In this exercise, retype exactly and only the lines from the top of the entries below through the line that holds "Johnny | 1280x720p", omitting pictures.

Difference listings
:::
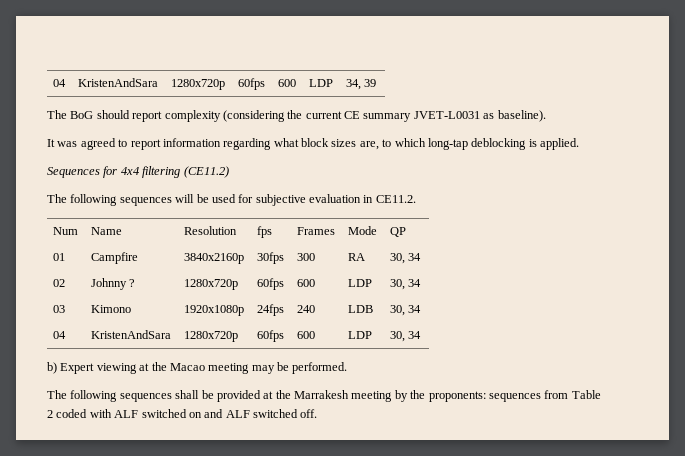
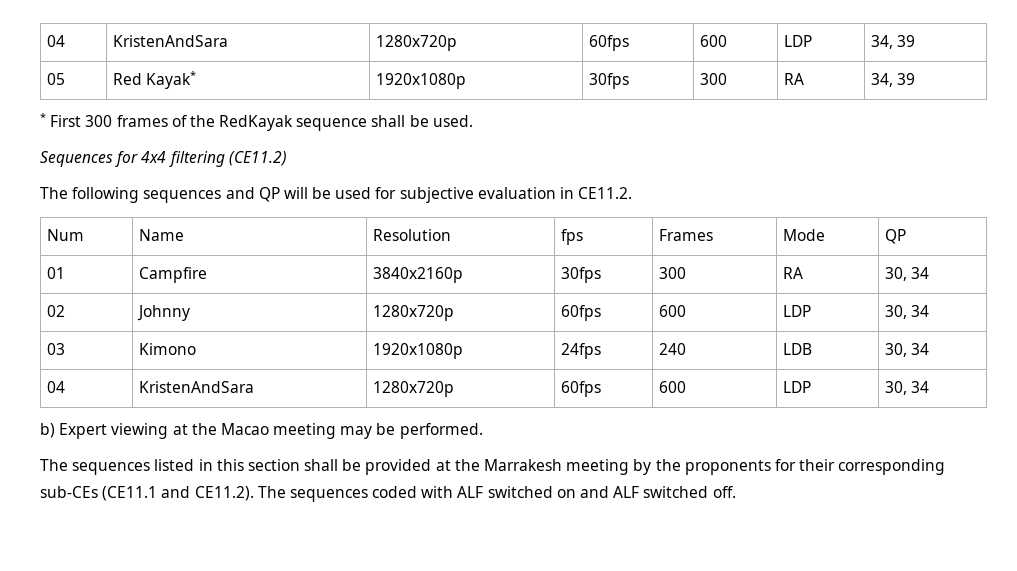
- The BoG should report complexity (considering the current CE summary JVET-L0031 as baseline).
- It was agreed to report information regarding what block sizes are, to which long-tap deblocking is applied.
+ 05 | Red Kayak* | 1920x1080p | 30fps | 300 | RA | 34, 39
+ * First 300 frames of the RedKayak sequence shall be used.
- The following sequences will be used for subjective evaluation in CE11.2.
+ The following sequences and QP will be used for subjective evaluation in CE11.2.
- 02 | Johnny ? | 1280x720p | 60fps | 600 | LDP | 30, 34
+ 02 | Johnny | 1280x720p | 60fps | 600 | LDP | 30, 34
- The following sequences shall be provided at the Marrakesh meeting by the proponents: sequences from Table 2 coded with ALF switched on and ALF switched off.
+ The sequences listed in this section shall be provided at the Marrakesh meeting by the proponents for their corresponding sub-CEs (CE11.1 and CE11.2). The sequences coded with ALF switched on and ALF switched off.

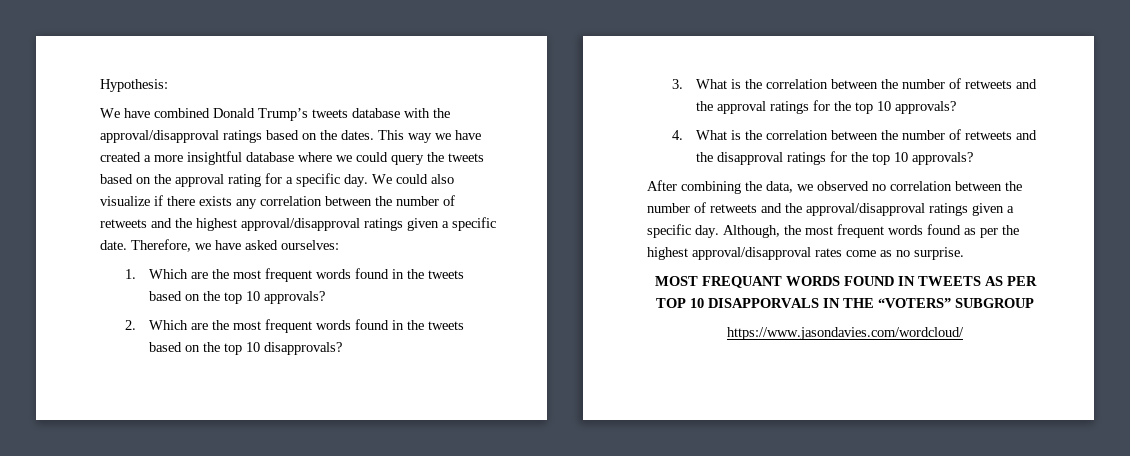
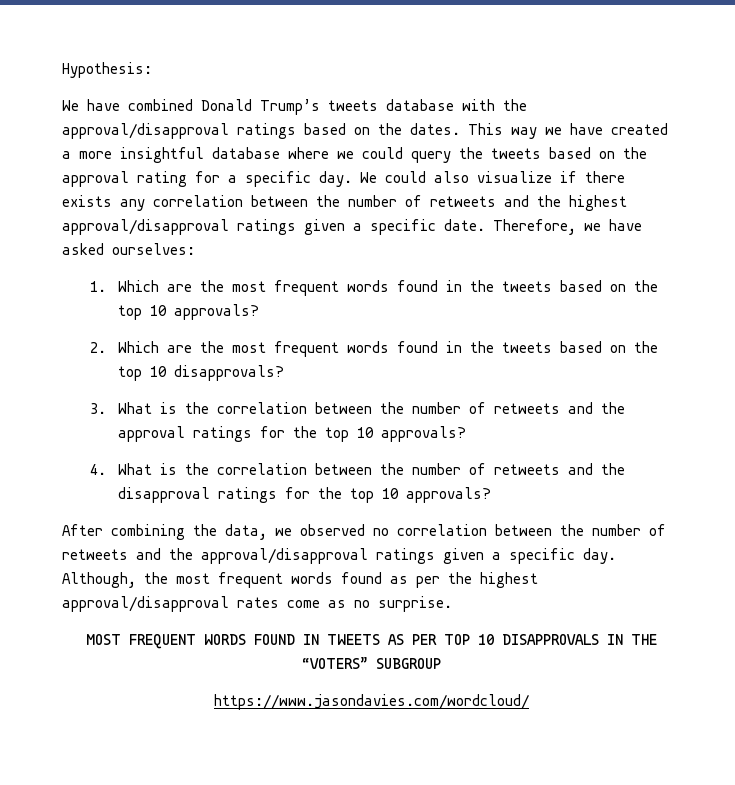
- MOST FREQUANT WORDS FOUND IN TWEETS AS PER TOP 10 DISAPPORVALS IN THE “VOTERS” SUBGROUP
+ MOST FREQUENT WORDS FOUND IN TWEETS AS PER TOP 10 DISAPPROVALS IN THE “VOTERS” SUBGROUP

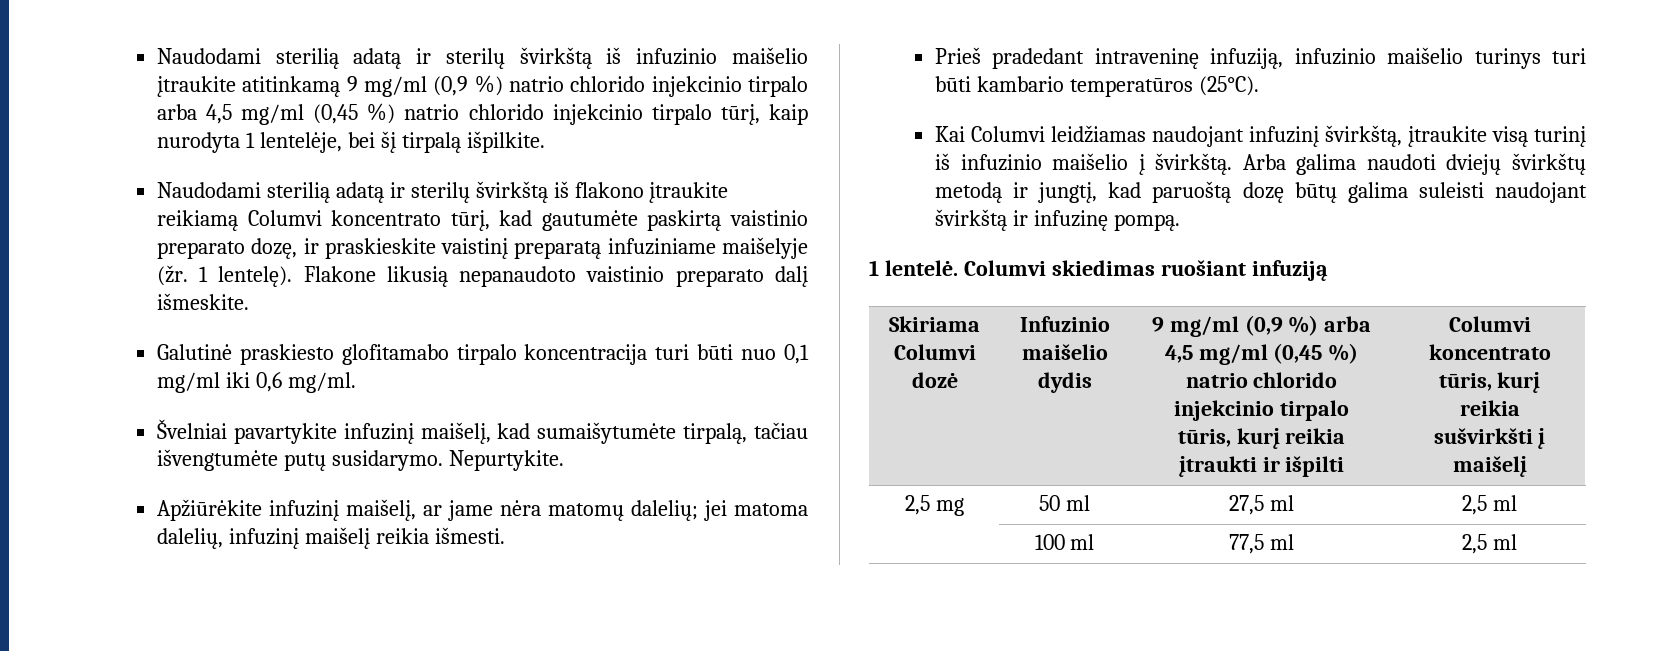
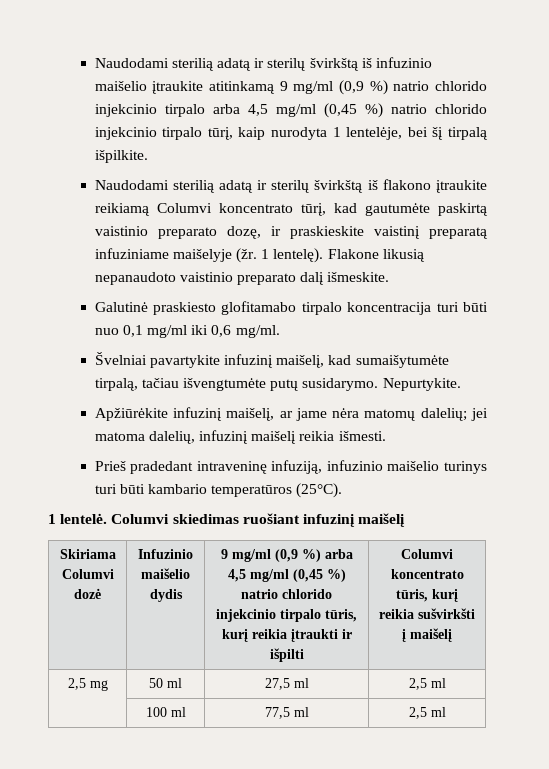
- Kai Columvi leidžiamas naudojant infuzinį švirkštą, įtraukite visą turinį iš infuzinio maišelio į švirkštą. Arba galima naudoti dviejų švirkštų metodą ir jungtį, kad paruoštą dozę būtų galima suleisti naudojant švirkštą ir infuzinę pompą.
- Columvi skiedimas ruošiant infuziją
+ Columvi skiedimas ruošiant infuzinį maišelį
:::
=== Answer section ===
- The BoG should report complexity (considering the current CE summary JVET-L0031 as baseline).
- It was agreed to report information regarding what block sizes are, to which long-tap deblocking is applied.
+ 05 | Red Kayak* | 1920x1080p | 30fps | 300 | RA | 34, 39
+ * First 300 frames of the RedKayak sequence shall be used.
- The following sequences will be used for subjective evaluation in CE11.2.
+ The following sequences and QP will be used for subjective evaluation in CE11.2.
- 02 | Johnny ? | 1280x720p | 60fps | 600 | LDP | 30, 34
+ 02 | Johnny | 1280x720p | 60fps | 600 | LDP | 30, 34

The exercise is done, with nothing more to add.